Bruce Springsteen: Il Rock.




In un mondo sempre più ricco di apparenza e, di conseguenza, sempre più povero di sostanza, le mosche bianche, che si distinguono e riescono comunque ad emergere sono ormai poche. Questo vale in tutti gli ambiti: da quello lavorativo a quello politico, da quello amoroso a quello amicale, passando per lo sport, l'arte e la cultura. Ci vuole molto poco a creare dei prodotti ad hoc da propinare alla gente, come ci vuole poco a crearsi una maschera per apparire in modo estremamente diverso (e solitamente migliore) di fronte agli altri. 

Anche in un mondo genuino come quello della musica rock non mancano i prodotti studiati a tavolino, spinti dalle case discografiche e propinati alle nuove generazioni, le quali, nei testi, non riescono più a ritrovare i messaggi che una volta contraddistinguevano quello che era il rock: oltre alla musica in sé, anche i testi puntavano a rompere con il passato, con la musica della classe borghese. Si cercava di rispolverare le radici, si cercava di trasmettere dei messaggi nuovi, di protesta, di autodeterminazione, e soprattutto di speranza. Ma il problema non è relativo soltanto alle nuove rockstar, ma ha colpito anche quelle vecchie, alcune di queste storiche, che traviate dal denaro si sono perse un po' per strada, alcune anche rimettendoci la vita. Penso agli Hendrix, ai Morrison, ma anche ad Osbourne o ai Red Hot Chili Peppers: qualcuno è morto per droga, qualcun altro perché non ha saputo reggere alla pressione, qualcun altro è arrivato al punto di bruciarsi totalmente il cervello ed a salvarsi per un pelo. 
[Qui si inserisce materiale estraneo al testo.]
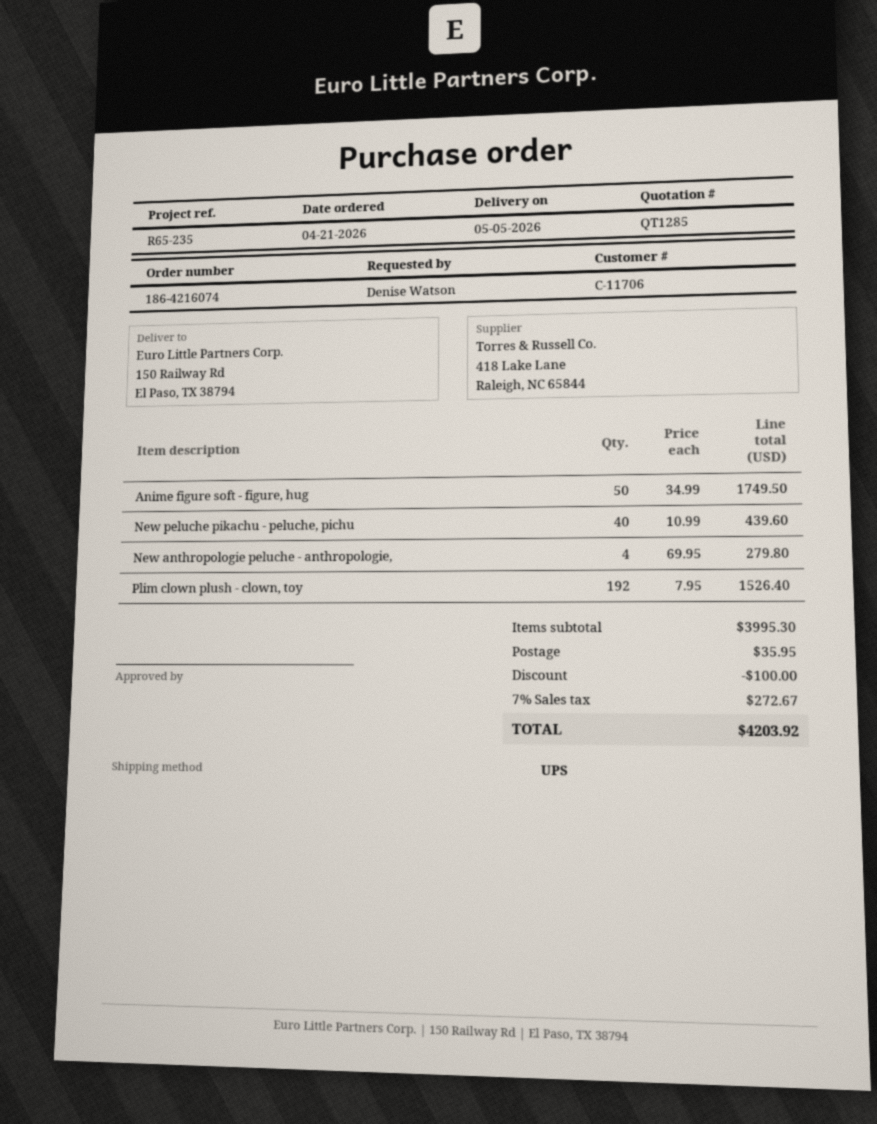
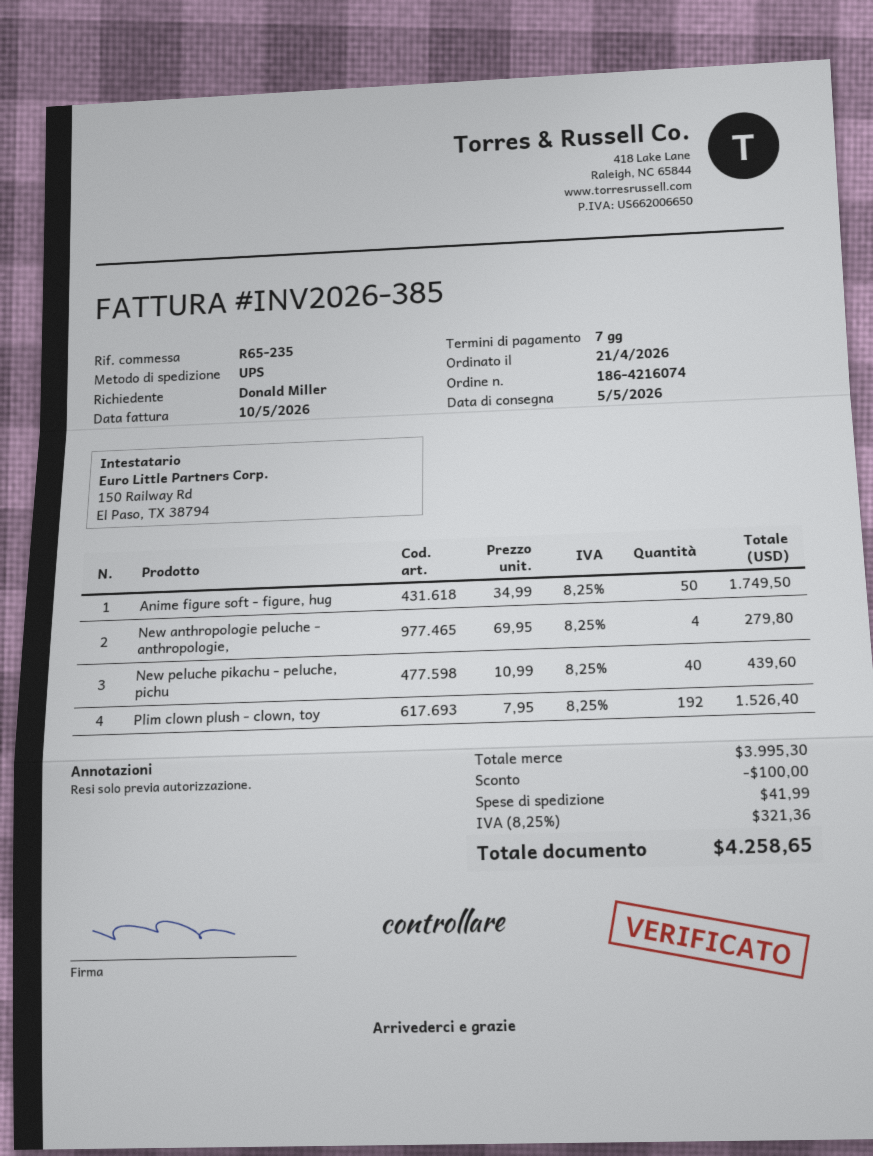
ordered by: Denise Watson -> Donald Miller
shipping: 35.95 -> 41.99
tax: 7% = 272.67 -> 8.25% = 321.36
total: 4203.92 -> 4258.65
C'è invece chi da quarant'anni, facendo un percorso dal basso come gli artisti sopra citati, continua ad incarnare quello spirito rock meglio di chiunque altro. Da quarant'anni scrive d'amore, di morte, della vita di tutti i giorni, della sua patria, delle sue radici, dei problemi sociali, delle guerre e della pace. Da quarant'anni sale sui palchi di tutto il mondo per portare a migliaia e migliaia di persone il suo messaggio, armato di una voce graffiante e di una chitarra che spara note su note che arrivano dritte ai cuori. Da quarant'anni, salendo su quei palchi, si diverte, si emoziona suonando accanto ai suoi amici o a quelli che fino a qualche anno fa sembravano miti irraggiungibili. Da quarant'anni è coerente al suo essere nato operaio, figlio di uno Stato ricco di contraddizioni con le quali bisogna convivere, consci però che vanno eliminate, ed in un senso positivo anziché negativo. Da quarant'anni mostra a generazioni e generazioni di aspiranti rockstar qual è la via da seguire per essere sempre fedeli alle motivazioni con le quali per la prima volta ci si è trovati in un garage a suonare con gli amici o in camera, da soli, a scrivere canzoni accompagnandosi con una chitarra di seconda mano. 

E fortunatamente alcuni artisti, più giovani di lui, hanno seguito questa strada, eleggendolo a loro guru. Mi vengono in mente i Pearl Jam, giusto per fare un esempio, o i nostri Gang, ma sono sicuro che esempi simili ce ne siano tanti altri ancora. Restano forse la minoranza, ma se oggi si può ancora dire che il rock n' roll non è morto è grazie a lui ed a pochi altri. 

Quest'uomo è Bruce Springsteen, signore e signori. Quest'uomo è il Boss. Quest'uomo è il Rock. Perché del rock incarna ogni singolo elemento, del rock è uno degli esponenti più efficaci e continui, del rock è il principe indiscusso. Ed anche se ha sessantasei anni continua a far ballare migliaia e migliaia di persone per tre ore ai suoi concerti, continua a regalarci nuove perle e continua a stupirci, facendoci ancora chiedere come sia possibile che, dopo decenni di carriera, sappia ancora inventare, creare, e soprattutto donare. Certo, si è arricchito. Certo, ha fama e successo. Ma il rock, oltre ad essere uno strumento di protesta e di rottura, è anche un mezzo per l'emancipazione, l'autodeterminazione, il poter vivere grazie alla propria passione. E sono sicuro che chi lo conosce da quaranta/cinquant'anni può confermare che è rimasto lo stesso: un ragazzo innamorato della vita, innamorato della sua patria, innamorato della musica, e desideroso di vivere la prima, rendere migliore la seconda e sposare, giorno dopo giorno, la terza. 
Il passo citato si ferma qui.